(Change detection data)
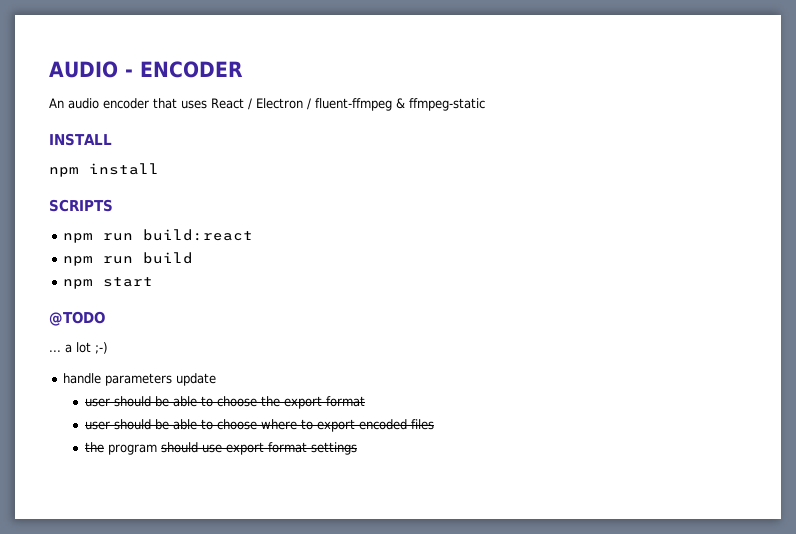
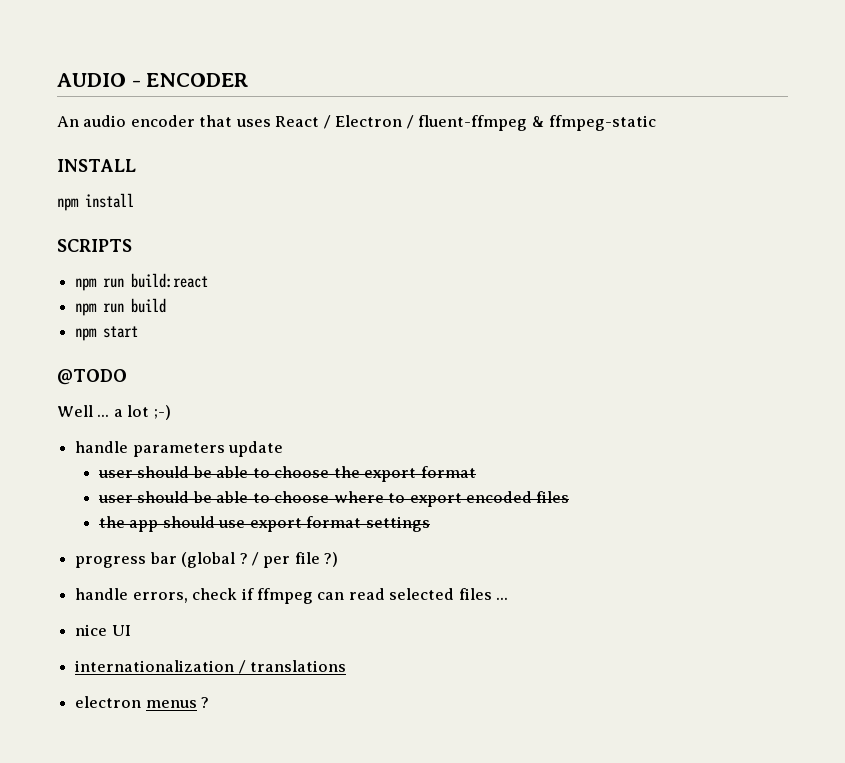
- ... a lot ;-)
+ Well ... a lot ;-)
- the program should use export format settings
+ the app should use export format settings
+ progress bar (global ? / per file ?)
+ handle errors, check if ffmpeg can read selected files ...
+ nice UI
+ internationalization / translations
+ electron menus ?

Work instruction
A precise copy of each record, with the images removed, should be output.

Finished task
- ... a lot ;-)
+ Well ... a lot ;-)
- the program should use export format settings
+ the app should use export format settings
+ progress bar (global ? / per file ?)
+ handle errors, check if ffmpeg can read selected files ...
+ nice UI
+ internationalization / translations
+ electron menus ?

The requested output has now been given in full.